I wanted to build something I truly believed in, not just meaninglessly push out code. As a result, I felt like people doubted my abilities because I didn’t fit the aggressively masculine and arrogant trope of a coder. Despite the fact that my male teammates had no technical experience and I was the designated programmer of the group, they began to doubt my ability to code an app for a startup.

Throughout the four weeks of the program, they repeatedly asked me to program various tasks and present it to them later that night. It was clear that these tasks were meaningless, unrelated to our project and simply ways to test if I could even program basic code. I was frustrated –– I felt like I wasn’t able to do what I had come to the program to do because I had to waste my time proving my worthiness to them. Each time I lifted my computer screen to show my teammates my code in our dimly lit hallway, I felt every part of myself undermined.

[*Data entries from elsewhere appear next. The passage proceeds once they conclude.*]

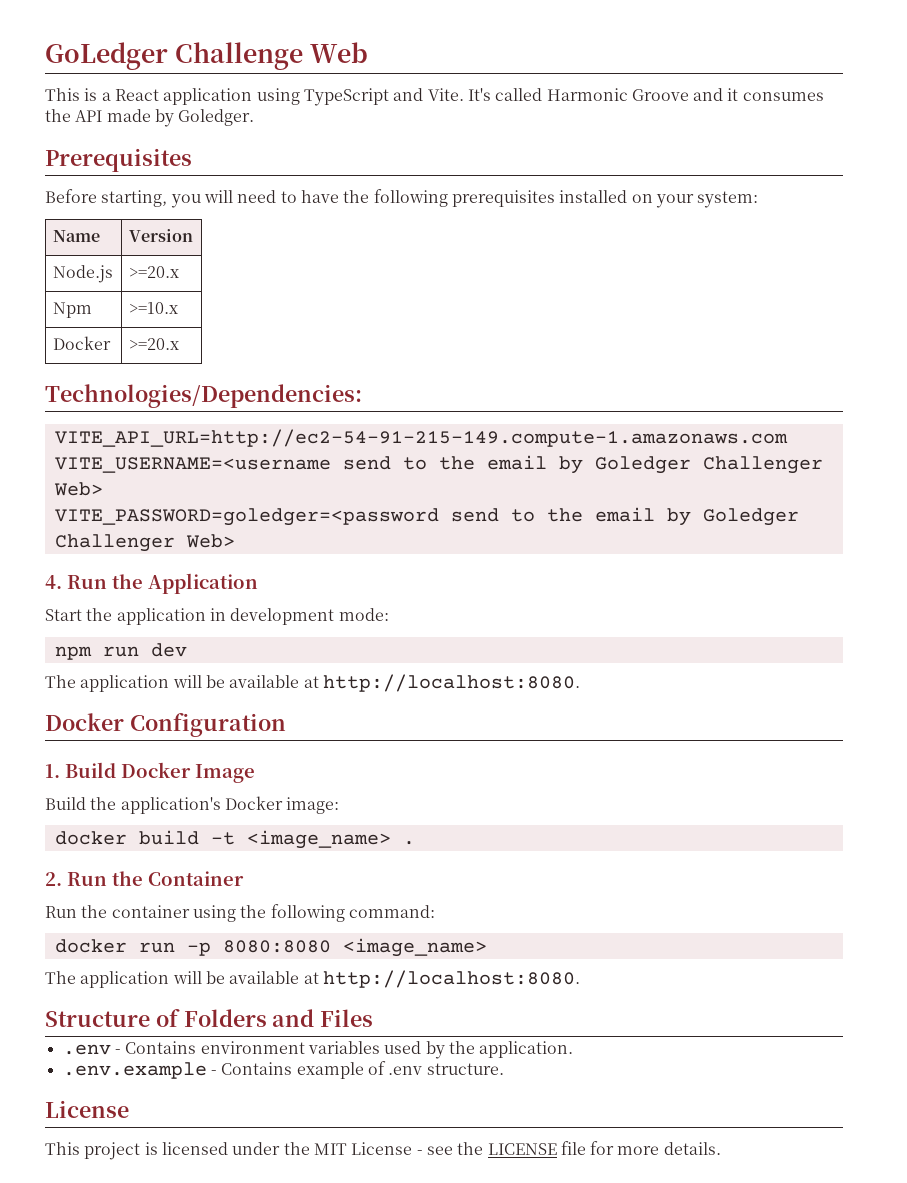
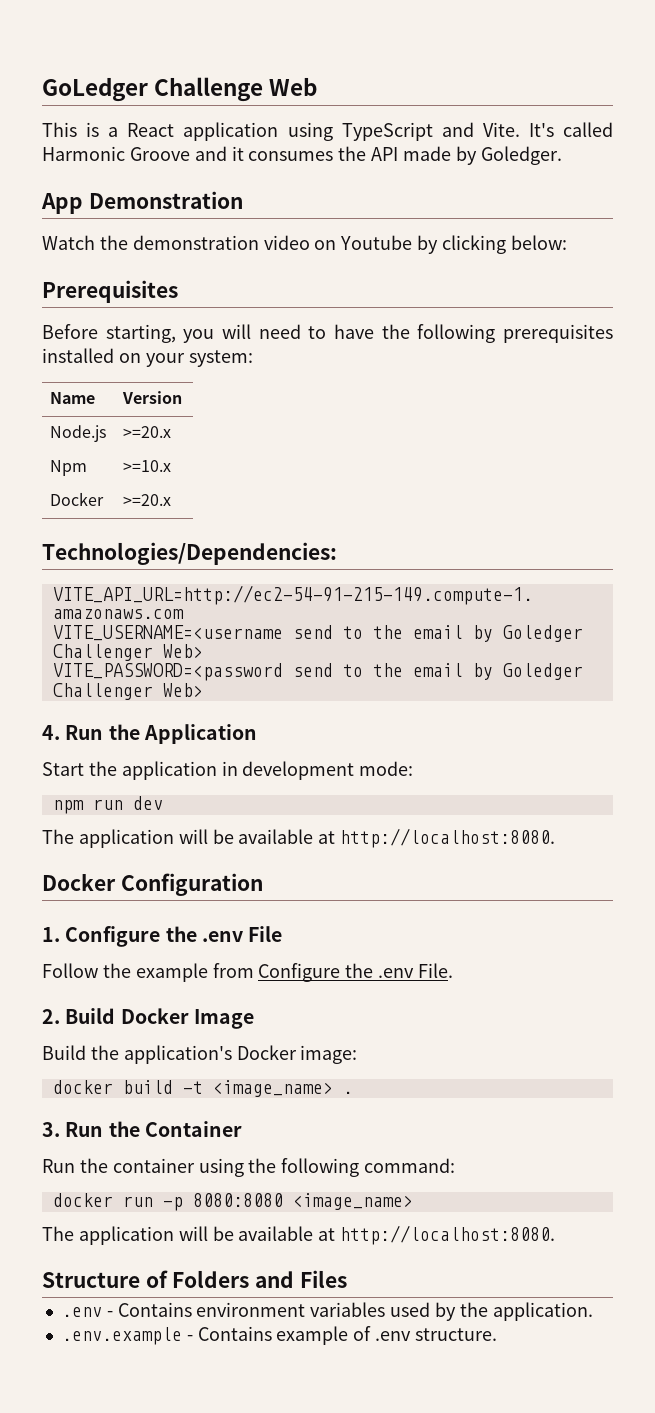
+ App Demonstration
+ Watch the demonstration video on Youtube by clicking below:
- VITE_PASSWORD=goledger=<password send to the email by Goledger Challenger Web>
+ VITE_PASSWORD=<password send to the email by Goledger Challenger Web>
- 1. Build Docker Image
+ 1. Configure the .env File
+ Follow the example from Configure the .env File.
+ 2. Build Docker Image
- 2. Run the Container
+ 3. Run the Container
  .env.example - Contains example of .env structure.
- License
- This project is licensed under the MIT License - see the LICENSE file for more details.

That summer was the first time I had ever truly felt that I didn’t belong as a woman in STEM. I grew up attending a small, all-girls private school in the heart of Silicon Valley. My peers at school were my greatest source of inspiration, leading with confidence and poise, constantly epitomizing our motto of “Women Learning, Women Leading.” They built robots from scratch, led award-winning dance productions and took advanced-level calculus. Encompassed by the network of female, support and leadership, I was made to feel that I, a woman of color, deserved a place in STEM. With my classmates by my side, I believed there was no limit to who I could be –– I could crack the code ceiling if I wanted to.

And yet, all of my self-confidence built over years melted away as my teammate continued to undermine my coding capabilities. Each time he implicitly distrusted me, I felt like he was asking, “Why are you here, again?” It seemed like I had to narrowly fit into a patriarchal binary of what a woman in STEM should be. I could either be an aggressively machaostic brogrammer or a docile woman fluttering her eyelashes as she asked men to check her code.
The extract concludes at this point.